|
|
|
|
|
The Centre for Health Innovation and Partnership (CHIP)through its Global Health Program works on projects within the Asia-Pacific region to build and support partnerships of public, private and civic entities to implement low-cost, high impact ways to improve the food quality and dramatically improve health, educational achievement, productivity and national wealth, and to reduce the burden of non-communicable disease and disability.
This is achieved by:
- national scale enrichment, with iron, folic acid and other nutrients of wheat flour produced or imported into countries in Asia and the Pacific.
- vitamin and mineral enrichment of salt (with iodine), rice (with iron, zinc and B vitamins) and cooking oils (with vitamin A) in 22 Pacific Island Countries (PICs)
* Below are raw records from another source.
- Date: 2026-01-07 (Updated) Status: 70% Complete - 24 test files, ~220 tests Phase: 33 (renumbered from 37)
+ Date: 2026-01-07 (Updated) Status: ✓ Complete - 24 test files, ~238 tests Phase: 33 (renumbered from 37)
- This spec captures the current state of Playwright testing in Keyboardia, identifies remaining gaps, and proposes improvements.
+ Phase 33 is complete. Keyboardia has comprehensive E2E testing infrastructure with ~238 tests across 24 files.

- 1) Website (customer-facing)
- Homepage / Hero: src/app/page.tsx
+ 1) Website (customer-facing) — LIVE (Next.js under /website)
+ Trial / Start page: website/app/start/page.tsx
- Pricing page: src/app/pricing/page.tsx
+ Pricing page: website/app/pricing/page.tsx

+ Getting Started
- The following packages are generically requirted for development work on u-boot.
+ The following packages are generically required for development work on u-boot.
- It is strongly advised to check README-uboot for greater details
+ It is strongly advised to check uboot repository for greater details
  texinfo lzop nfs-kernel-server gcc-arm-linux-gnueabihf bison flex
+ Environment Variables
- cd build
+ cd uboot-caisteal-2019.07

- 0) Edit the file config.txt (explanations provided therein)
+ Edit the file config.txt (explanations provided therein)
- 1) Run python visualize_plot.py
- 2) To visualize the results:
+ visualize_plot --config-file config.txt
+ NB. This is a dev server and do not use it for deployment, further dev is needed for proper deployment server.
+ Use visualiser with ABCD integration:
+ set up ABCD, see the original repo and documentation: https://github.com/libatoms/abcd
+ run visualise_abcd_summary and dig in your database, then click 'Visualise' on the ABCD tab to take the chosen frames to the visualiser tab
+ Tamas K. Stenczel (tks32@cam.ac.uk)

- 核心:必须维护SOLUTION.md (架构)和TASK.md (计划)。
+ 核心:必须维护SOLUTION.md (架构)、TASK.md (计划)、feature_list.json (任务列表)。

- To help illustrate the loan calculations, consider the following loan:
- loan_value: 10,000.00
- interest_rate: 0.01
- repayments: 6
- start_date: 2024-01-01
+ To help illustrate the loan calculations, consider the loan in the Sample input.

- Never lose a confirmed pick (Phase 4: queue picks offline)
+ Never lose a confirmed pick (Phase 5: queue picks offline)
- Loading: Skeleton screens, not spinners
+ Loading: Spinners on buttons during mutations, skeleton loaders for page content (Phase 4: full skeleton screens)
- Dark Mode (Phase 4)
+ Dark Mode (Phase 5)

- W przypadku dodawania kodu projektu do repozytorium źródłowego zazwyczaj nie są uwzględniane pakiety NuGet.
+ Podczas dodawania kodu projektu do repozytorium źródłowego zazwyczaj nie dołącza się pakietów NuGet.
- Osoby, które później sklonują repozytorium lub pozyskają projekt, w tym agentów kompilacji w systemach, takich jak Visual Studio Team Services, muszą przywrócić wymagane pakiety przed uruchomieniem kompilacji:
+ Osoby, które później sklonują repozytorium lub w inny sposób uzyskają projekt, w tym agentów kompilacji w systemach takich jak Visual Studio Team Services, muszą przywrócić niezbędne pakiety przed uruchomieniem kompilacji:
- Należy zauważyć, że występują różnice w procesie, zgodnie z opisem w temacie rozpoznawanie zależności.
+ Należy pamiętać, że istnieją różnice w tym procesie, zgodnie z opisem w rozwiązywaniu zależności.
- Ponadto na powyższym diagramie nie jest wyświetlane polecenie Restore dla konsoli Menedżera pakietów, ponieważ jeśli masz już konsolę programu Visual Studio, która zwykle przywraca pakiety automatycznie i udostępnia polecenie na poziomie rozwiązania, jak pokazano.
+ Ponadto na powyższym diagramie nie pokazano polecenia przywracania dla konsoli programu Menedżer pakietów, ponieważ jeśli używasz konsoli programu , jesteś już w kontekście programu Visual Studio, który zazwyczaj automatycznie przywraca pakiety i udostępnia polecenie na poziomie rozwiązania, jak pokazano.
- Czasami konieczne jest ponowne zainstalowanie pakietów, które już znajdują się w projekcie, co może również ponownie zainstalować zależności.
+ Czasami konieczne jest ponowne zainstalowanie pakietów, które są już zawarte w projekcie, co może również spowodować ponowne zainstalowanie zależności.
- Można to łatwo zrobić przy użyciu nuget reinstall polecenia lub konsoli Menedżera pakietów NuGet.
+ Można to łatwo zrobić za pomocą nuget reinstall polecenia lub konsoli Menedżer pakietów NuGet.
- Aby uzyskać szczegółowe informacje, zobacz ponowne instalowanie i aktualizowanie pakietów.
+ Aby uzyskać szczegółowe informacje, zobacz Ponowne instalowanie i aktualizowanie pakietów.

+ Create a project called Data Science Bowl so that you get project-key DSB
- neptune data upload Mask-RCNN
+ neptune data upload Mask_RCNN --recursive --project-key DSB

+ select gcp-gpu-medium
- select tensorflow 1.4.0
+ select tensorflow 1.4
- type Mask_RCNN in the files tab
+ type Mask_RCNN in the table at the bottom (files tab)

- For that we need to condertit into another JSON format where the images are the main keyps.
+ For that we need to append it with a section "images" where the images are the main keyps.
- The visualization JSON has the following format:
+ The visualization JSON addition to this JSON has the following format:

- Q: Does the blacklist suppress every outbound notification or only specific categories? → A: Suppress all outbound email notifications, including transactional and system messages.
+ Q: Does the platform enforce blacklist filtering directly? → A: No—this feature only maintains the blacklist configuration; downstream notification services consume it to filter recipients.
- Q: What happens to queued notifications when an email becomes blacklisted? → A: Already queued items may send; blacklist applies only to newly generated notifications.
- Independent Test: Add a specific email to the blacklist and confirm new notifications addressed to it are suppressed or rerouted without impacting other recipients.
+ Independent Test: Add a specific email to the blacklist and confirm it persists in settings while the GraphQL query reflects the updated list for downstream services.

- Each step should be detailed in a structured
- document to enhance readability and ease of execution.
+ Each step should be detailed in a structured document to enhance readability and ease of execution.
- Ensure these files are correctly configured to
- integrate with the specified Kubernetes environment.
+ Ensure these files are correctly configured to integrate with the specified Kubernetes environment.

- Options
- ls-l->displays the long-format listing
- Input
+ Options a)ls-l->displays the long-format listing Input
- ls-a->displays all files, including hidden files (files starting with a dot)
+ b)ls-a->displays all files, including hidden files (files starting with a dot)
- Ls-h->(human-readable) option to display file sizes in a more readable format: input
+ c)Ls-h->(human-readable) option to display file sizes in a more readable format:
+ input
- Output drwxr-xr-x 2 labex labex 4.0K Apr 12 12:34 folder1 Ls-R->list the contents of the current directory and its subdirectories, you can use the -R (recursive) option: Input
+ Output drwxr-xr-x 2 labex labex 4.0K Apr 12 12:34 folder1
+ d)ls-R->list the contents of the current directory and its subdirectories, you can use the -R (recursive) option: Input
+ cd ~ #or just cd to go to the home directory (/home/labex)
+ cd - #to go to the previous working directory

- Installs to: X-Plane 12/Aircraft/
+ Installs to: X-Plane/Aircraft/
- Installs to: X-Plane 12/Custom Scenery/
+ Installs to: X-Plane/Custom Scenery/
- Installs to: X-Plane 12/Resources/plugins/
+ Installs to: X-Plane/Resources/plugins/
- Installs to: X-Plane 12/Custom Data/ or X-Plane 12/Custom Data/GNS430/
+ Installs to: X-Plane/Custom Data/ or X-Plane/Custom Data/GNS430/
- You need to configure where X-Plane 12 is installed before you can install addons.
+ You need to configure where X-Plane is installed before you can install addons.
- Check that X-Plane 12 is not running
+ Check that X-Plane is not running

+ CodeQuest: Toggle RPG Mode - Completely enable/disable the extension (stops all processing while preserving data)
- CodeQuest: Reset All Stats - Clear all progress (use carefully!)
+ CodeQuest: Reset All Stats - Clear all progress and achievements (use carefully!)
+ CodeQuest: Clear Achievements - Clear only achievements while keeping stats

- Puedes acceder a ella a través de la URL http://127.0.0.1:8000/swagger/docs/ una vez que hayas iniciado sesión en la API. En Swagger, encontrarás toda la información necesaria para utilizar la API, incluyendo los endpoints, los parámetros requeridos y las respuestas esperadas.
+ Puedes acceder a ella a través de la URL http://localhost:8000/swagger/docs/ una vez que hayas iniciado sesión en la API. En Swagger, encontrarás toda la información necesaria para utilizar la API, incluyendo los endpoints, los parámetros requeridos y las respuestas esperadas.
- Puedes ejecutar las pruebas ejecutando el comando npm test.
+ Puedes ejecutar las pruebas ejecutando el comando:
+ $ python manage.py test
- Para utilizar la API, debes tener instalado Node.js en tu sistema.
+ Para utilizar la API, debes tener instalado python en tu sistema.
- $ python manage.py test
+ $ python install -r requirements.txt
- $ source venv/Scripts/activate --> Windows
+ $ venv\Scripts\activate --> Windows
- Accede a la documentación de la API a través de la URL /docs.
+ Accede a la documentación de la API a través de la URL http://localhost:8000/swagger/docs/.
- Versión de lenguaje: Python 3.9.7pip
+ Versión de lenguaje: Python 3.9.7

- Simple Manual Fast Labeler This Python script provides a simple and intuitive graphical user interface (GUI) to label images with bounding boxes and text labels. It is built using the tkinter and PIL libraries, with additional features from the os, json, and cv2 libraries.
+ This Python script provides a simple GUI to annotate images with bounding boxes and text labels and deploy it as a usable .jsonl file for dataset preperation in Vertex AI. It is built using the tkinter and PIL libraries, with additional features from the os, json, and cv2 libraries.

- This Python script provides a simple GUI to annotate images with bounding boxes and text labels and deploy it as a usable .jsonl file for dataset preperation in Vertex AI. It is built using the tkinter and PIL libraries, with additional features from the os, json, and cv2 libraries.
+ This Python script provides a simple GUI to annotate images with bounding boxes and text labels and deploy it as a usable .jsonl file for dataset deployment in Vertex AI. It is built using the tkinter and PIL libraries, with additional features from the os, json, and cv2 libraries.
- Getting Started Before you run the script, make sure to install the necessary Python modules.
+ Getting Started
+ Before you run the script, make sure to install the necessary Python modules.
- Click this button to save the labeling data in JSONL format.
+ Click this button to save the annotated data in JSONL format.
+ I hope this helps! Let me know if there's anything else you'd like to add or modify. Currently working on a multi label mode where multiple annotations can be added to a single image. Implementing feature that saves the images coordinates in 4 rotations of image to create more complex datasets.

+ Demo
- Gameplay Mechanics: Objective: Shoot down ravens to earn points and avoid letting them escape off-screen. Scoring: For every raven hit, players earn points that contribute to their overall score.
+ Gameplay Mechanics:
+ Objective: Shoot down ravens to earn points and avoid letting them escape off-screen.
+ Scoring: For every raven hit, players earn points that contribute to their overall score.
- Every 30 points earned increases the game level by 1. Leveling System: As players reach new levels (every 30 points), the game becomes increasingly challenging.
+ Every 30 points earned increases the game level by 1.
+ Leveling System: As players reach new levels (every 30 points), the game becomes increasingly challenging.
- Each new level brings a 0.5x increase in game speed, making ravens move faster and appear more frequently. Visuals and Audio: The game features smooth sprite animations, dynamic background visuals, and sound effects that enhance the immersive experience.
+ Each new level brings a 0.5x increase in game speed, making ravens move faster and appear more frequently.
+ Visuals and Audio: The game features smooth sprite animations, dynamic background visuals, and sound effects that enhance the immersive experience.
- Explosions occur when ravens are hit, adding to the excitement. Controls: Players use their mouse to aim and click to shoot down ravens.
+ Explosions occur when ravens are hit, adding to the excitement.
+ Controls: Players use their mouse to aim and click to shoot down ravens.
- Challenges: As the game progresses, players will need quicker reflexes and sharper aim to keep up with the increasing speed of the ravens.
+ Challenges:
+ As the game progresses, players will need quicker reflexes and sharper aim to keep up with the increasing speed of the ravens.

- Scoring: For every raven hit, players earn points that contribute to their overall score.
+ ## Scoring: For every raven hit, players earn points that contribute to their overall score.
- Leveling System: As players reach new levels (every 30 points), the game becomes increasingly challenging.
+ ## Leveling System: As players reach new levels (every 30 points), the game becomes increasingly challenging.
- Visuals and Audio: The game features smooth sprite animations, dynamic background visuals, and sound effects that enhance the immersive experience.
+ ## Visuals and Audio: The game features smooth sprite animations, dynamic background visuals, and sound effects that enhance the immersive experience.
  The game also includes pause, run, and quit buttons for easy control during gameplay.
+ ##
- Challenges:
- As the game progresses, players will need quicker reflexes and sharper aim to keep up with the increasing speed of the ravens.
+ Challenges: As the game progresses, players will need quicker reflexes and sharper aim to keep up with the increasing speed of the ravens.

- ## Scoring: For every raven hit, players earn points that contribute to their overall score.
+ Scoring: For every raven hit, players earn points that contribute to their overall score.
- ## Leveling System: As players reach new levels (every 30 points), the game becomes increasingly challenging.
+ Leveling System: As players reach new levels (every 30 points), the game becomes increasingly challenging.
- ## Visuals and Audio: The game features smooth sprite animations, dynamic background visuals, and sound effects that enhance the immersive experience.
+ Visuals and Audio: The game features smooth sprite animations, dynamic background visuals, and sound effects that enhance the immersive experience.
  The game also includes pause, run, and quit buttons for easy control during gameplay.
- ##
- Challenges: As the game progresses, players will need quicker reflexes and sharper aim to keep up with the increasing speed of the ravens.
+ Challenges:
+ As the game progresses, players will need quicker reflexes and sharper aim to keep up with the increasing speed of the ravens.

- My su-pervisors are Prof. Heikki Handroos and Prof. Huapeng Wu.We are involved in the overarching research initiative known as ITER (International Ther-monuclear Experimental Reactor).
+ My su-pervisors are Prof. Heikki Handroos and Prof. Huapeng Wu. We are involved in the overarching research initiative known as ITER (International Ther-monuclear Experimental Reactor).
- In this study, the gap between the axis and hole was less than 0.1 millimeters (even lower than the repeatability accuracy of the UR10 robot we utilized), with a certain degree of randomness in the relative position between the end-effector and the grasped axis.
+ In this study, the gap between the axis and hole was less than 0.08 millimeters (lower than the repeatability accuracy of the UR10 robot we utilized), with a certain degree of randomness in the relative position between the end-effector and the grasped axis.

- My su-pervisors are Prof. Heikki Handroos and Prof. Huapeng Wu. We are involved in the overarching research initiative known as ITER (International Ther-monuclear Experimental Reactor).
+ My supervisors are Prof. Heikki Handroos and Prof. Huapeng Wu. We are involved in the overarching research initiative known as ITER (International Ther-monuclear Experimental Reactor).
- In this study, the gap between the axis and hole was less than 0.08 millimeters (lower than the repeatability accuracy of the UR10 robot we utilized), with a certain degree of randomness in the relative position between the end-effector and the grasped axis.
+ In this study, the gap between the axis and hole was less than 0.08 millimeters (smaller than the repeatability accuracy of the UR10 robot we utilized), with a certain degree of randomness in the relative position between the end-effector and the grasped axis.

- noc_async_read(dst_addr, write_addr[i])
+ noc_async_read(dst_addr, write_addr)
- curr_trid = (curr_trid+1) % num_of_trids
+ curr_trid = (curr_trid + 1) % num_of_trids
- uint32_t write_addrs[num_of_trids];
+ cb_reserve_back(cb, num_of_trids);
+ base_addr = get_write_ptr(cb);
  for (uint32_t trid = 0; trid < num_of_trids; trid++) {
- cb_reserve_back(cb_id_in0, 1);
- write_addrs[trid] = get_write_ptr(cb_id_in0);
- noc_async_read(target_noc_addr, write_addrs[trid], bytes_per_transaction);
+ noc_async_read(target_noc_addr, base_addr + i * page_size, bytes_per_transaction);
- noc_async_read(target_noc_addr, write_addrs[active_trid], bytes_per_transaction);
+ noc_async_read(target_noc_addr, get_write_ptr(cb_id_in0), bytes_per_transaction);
- Work with Pacific Island country food regulators to dialogue with the food industry on ways to reduce salt, harmful fats and calories in foods produced and imported in the Pacific.
CHIP works to develop and use public-private partnerships wo change the food supply to address the millennium development goals by reducing vitamin and miner deficiencies of iron, iodine, vitamin A, folic acid and zinc which all contribute to the high burden of disease and disability in China, Vietnam, Sri Lank, Thailand, Indonesia, the Phillipines and th 22 Pacific Island countries.
CHIP and the Global Health Institute (GHI), Sydney West Area Health Service, which is a unit of NSW Health coordinates these projects in collaboration with UN Children's Fund (UNICEF), East Asia and the Pacific Regional Office and the World Health Organisdation (WHO) Regional Office for the Western Pacific. The wheat flour fortification component of the project is coordinated through the Flour Fortification Initiative.